From the entries below, return every line that includes the word "active".

**** Data provided

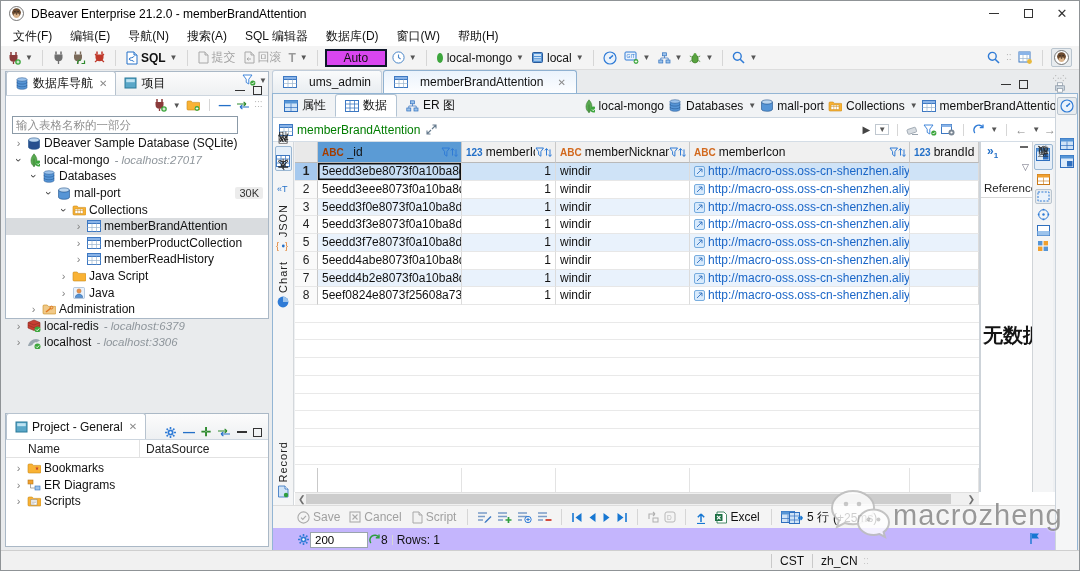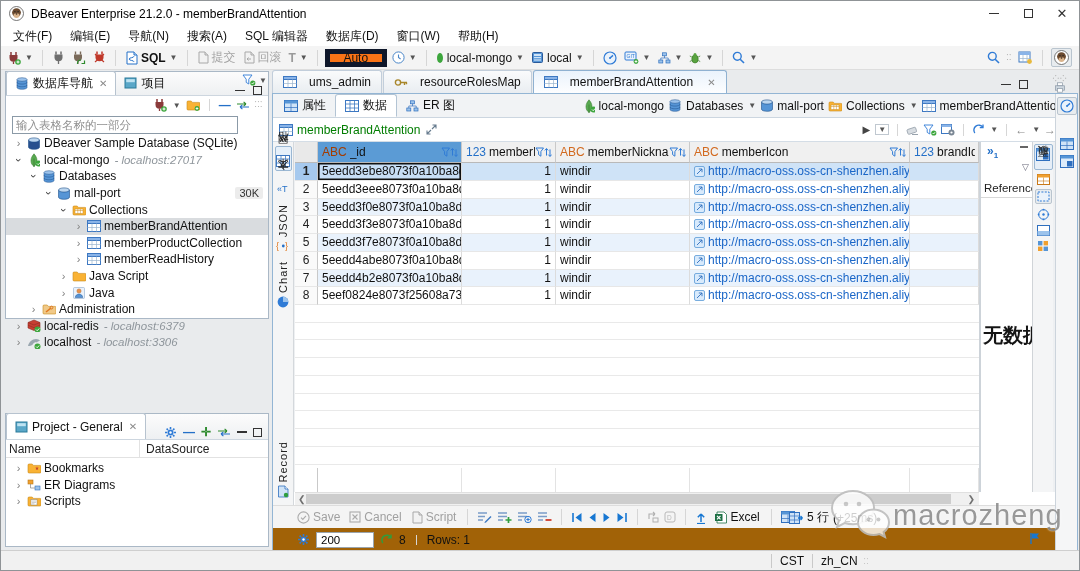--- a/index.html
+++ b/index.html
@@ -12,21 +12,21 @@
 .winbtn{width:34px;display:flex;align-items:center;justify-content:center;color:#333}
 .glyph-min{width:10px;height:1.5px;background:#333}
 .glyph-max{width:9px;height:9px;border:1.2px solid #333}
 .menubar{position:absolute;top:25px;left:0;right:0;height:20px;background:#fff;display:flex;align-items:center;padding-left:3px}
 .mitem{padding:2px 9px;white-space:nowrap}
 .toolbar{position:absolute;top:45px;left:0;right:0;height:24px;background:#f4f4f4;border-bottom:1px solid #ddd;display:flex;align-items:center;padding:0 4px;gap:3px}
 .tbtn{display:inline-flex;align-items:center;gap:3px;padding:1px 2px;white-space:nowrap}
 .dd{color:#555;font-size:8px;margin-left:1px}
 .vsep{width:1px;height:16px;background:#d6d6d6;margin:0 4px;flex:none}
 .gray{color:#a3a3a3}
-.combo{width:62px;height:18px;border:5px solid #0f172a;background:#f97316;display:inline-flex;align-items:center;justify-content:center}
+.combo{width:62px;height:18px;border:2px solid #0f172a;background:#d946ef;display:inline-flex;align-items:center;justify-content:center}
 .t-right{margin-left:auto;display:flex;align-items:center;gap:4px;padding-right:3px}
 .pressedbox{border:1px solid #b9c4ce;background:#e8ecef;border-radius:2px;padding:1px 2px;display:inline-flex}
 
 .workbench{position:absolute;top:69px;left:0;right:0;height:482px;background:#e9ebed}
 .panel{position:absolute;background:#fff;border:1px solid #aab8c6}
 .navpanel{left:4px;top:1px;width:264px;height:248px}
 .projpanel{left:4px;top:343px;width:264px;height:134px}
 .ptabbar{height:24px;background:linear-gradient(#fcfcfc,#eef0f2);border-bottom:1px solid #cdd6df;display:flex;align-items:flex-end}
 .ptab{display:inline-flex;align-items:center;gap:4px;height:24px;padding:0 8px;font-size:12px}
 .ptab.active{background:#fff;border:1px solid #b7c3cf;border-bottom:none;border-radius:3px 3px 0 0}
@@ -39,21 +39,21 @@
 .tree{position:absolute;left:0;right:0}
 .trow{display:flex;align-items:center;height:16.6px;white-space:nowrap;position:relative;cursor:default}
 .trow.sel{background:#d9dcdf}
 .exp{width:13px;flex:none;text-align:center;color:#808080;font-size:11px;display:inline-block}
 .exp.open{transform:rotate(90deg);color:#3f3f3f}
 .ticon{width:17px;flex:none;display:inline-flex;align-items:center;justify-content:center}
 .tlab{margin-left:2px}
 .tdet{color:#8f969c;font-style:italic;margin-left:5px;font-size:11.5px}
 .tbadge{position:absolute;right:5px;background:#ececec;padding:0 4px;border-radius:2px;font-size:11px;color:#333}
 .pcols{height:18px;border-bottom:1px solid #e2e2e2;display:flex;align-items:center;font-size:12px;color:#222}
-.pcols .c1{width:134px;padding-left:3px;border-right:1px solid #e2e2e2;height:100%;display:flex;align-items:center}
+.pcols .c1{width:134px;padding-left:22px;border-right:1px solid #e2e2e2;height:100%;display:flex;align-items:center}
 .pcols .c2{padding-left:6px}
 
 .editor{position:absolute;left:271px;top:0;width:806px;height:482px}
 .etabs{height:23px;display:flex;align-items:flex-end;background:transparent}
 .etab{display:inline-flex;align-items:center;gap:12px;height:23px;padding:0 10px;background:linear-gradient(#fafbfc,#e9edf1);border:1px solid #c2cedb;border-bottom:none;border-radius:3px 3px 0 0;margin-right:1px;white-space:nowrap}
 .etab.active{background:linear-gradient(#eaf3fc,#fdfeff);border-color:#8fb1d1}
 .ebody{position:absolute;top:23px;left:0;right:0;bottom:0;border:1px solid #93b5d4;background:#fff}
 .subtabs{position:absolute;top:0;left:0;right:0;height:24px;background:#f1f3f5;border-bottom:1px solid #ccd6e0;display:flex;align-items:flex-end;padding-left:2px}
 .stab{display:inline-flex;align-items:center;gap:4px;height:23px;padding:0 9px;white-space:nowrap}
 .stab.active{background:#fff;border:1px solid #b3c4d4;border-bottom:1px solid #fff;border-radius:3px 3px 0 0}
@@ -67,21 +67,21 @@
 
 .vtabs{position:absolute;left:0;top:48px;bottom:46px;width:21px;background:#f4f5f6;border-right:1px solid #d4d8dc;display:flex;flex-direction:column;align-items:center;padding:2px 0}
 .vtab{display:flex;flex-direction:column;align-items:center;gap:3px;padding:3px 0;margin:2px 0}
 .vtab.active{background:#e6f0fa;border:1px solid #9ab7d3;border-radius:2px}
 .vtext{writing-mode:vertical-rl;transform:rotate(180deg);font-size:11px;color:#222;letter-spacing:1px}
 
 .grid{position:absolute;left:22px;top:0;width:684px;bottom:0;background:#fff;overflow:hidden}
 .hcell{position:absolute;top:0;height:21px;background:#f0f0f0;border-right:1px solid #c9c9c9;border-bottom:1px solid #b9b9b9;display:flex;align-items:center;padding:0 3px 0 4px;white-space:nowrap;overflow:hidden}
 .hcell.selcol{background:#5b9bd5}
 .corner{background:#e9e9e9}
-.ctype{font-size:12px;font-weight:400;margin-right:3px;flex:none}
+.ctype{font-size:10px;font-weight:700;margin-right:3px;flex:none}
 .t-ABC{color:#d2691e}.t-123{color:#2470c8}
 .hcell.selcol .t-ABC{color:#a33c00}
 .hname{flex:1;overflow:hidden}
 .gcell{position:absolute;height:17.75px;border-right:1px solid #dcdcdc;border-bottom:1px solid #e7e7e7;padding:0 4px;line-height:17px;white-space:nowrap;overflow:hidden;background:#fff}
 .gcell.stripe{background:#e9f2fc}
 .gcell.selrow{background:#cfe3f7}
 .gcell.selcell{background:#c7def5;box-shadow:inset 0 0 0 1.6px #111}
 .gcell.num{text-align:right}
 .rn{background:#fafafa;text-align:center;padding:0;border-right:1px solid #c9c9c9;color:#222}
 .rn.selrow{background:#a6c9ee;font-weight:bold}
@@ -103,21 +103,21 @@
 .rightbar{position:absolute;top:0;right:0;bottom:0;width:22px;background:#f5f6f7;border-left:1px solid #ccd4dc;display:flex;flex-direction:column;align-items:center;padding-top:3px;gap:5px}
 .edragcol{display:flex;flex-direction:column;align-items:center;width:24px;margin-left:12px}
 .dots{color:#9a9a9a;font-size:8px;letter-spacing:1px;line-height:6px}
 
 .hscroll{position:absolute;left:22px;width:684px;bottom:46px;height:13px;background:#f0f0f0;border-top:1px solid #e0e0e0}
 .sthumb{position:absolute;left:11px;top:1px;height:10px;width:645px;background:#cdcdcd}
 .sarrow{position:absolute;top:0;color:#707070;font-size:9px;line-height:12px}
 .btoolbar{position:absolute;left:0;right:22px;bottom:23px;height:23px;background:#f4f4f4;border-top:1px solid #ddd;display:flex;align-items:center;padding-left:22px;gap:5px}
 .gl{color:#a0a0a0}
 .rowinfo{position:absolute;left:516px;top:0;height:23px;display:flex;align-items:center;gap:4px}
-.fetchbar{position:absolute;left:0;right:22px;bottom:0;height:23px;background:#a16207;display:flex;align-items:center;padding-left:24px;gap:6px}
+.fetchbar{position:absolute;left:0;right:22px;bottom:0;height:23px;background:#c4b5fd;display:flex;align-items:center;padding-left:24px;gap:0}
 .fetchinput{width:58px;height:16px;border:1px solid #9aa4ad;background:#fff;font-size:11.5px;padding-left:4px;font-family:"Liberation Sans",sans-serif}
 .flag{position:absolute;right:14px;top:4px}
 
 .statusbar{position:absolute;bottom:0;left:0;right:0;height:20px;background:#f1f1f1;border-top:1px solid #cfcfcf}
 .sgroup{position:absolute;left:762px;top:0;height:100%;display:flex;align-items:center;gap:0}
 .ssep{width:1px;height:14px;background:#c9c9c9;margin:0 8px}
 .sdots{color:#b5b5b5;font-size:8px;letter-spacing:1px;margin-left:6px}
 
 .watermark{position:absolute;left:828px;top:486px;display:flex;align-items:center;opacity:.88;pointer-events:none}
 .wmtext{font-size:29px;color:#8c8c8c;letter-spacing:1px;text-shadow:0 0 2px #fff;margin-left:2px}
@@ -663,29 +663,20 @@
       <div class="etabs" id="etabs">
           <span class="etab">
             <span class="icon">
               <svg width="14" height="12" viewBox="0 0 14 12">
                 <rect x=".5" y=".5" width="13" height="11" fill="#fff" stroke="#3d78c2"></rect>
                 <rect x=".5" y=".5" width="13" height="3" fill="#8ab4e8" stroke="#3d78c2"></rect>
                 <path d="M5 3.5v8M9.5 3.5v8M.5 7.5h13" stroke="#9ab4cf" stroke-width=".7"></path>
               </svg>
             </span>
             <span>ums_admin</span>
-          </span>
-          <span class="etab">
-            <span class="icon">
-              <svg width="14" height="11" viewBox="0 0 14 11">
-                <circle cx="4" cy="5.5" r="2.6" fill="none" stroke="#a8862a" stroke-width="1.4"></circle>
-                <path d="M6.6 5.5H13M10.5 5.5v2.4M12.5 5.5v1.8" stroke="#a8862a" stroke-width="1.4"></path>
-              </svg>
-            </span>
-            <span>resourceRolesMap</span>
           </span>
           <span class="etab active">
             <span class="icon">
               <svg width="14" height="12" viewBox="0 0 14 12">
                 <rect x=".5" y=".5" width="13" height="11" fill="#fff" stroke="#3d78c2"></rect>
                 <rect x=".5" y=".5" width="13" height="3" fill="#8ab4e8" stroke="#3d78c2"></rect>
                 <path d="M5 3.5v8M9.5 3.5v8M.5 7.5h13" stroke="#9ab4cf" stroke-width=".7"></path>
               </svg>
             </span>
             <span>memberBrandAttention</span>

********

_Response area_.
 .ptab.active{background:#fff;border:1px solid #b7c3cf;border-bottom:none;border-radius:3px 3px 0 0}
 .etab.active{background:linear-gradient(#eaf3fc,#fdfeff);border-color:#8fb1d1}
 .stab.active{background:#fff;border:1px solid #b3c4d4;border-bottom:1px solid #fff;border-radius:3px 3px 0 0}
 .vtab.active{background:#e6f0fa;border:1px solid #9ab7d3;border-radius:2px}
           <span class="etab active">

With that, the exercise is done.